This opinion is subject to further editing.  If published, the official version will appear in the bound volume of the Official Reports. 

 

A party may file with the Supreme Court a petition to review an adverse decision by the Court of Appeals.  See Wis. Stat. § 808.10 and Rule 809.62. 

 

 

 

 

Appeal No. 

2013AP2663

Cir. Ct. No.  2012CV228

STATE OF WISCONSIN 

IN COURT OF APPEALS

 

DISTRICT III

 

 

 

 

Eric P. Norman and Kevin D. Norman,

 

          Plaintiffs-Appellants,

 

     v.

 

The Declaration of Trust of Patricia Warner, Patricia

Warner—Trustee,

 

          Defendant-Respondent.

 

 

 

 

            APPEAL from a judgment of the circuit court for Oneida County:  MICHAEL H. BLOOM, Judge.  Affirmed. 

            Before Hoover, P.J., Mangerson and Stark, JJ.

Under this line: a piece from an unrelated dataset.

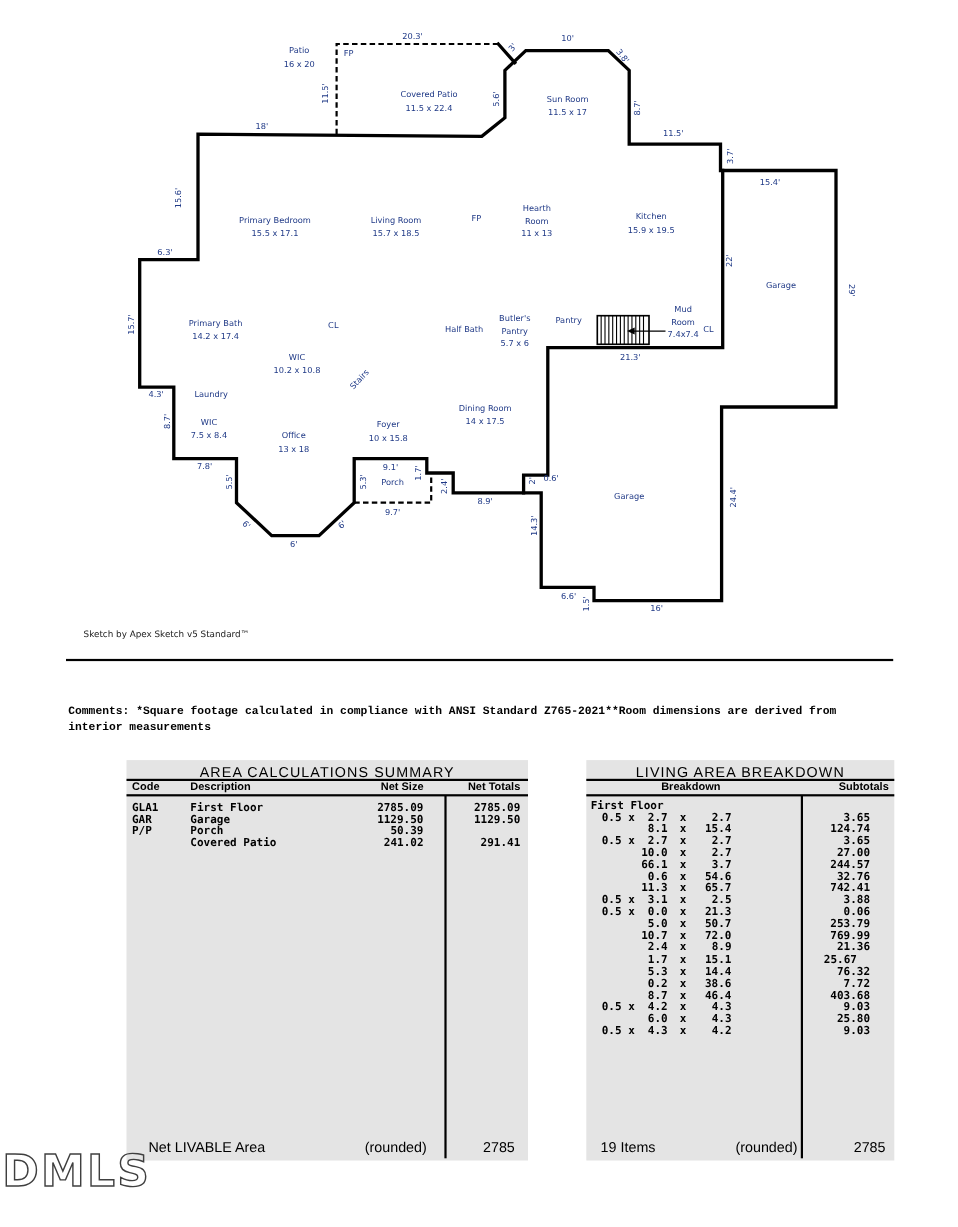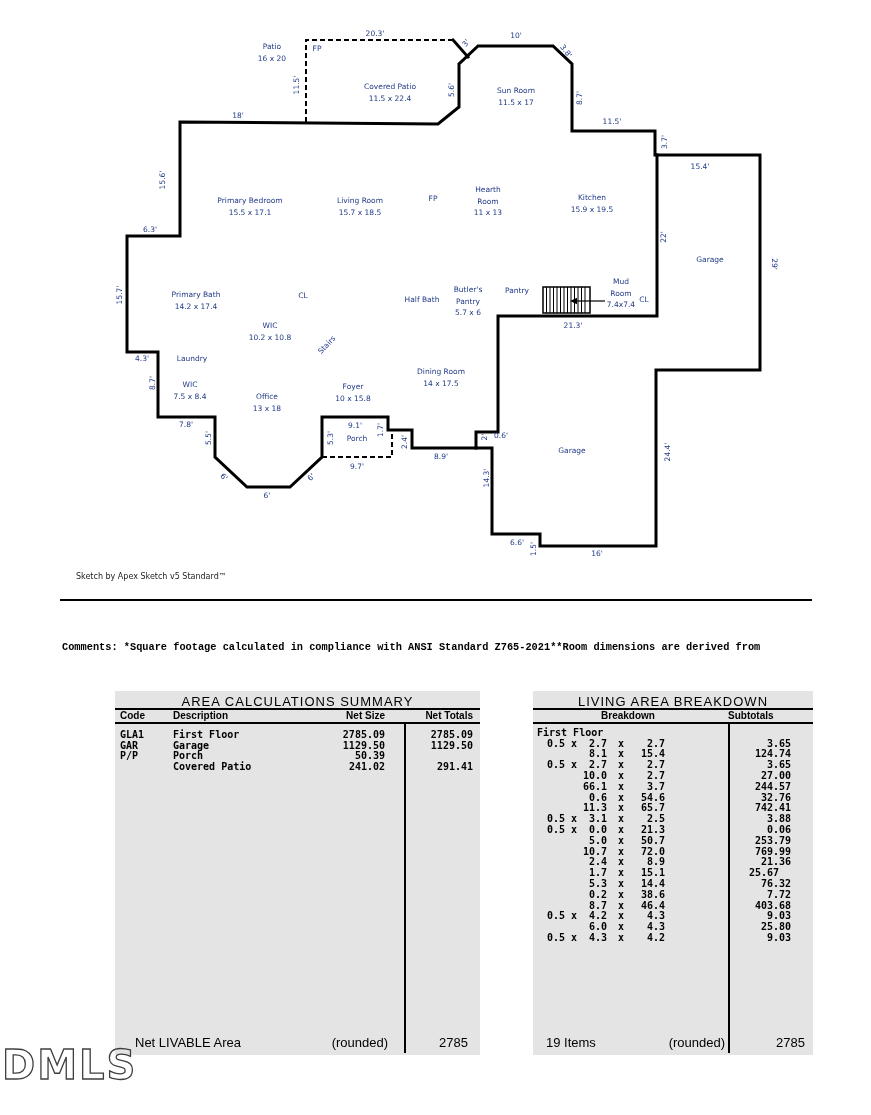"interior measurements" div { html: none -> <div>interior measurements</div> }
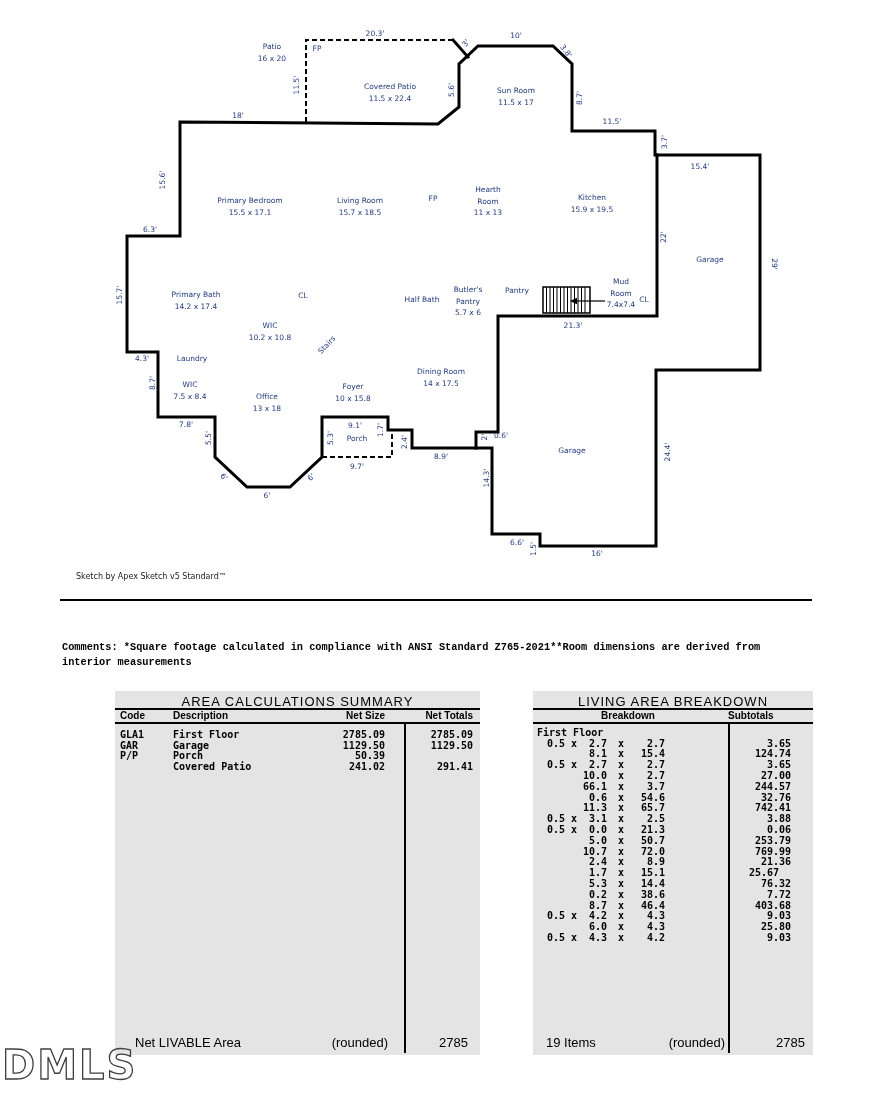"Subtotals" span.phead { text-align: left -> right }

1        PER CURIAM.   Eric and Kevin Norman appeal a summary judgment dismissing their complaint against the Declaration of Trust of Patricia Warner, Patricia Warner—Trustee (hereinafter, Warner).  The Normans argue there are genuine issues of material fact regarding their adverse possession claim against Warner.  The circuit court concluded that, even if all factual disputes were resolved in the Normans’ favor, their claim failed as a matter of law.  We agree and affirm.

BACKGROUND

            2        The Normans and Warner own adjacent, waterfront lots in Oneida County.  The Normans’ lot is roughly north of Warner’s lot, and both lots are bordered on the east by Mercer Lake.

            3        Warner’s lot was purchased by her grandparents sometime in the 1930s or 1940s.  In about 1970, they conveyed the property to Warner’s parents.  Warner obtained title to the property in 2011.

            4        Beginning at least in the 1950s, the Normans’ lot was owned by Roy and Julia Jamison.  The Jamisons were the uncle and aunt of Frances Norman, who is the Normans’ mother.  At some point, the Jamisons transferred the lot to their daughter, Cleo Wall.  In 1984, Wall sold the lot to Richard and Ione Ramlow.  The Ramlows sold the lot to Gerald Schilz in 1998, and in 2002, Schilz sold the lot to Frances Norman and her husband, William.  Title was subsequently conveyed to the Normans in about 2004. 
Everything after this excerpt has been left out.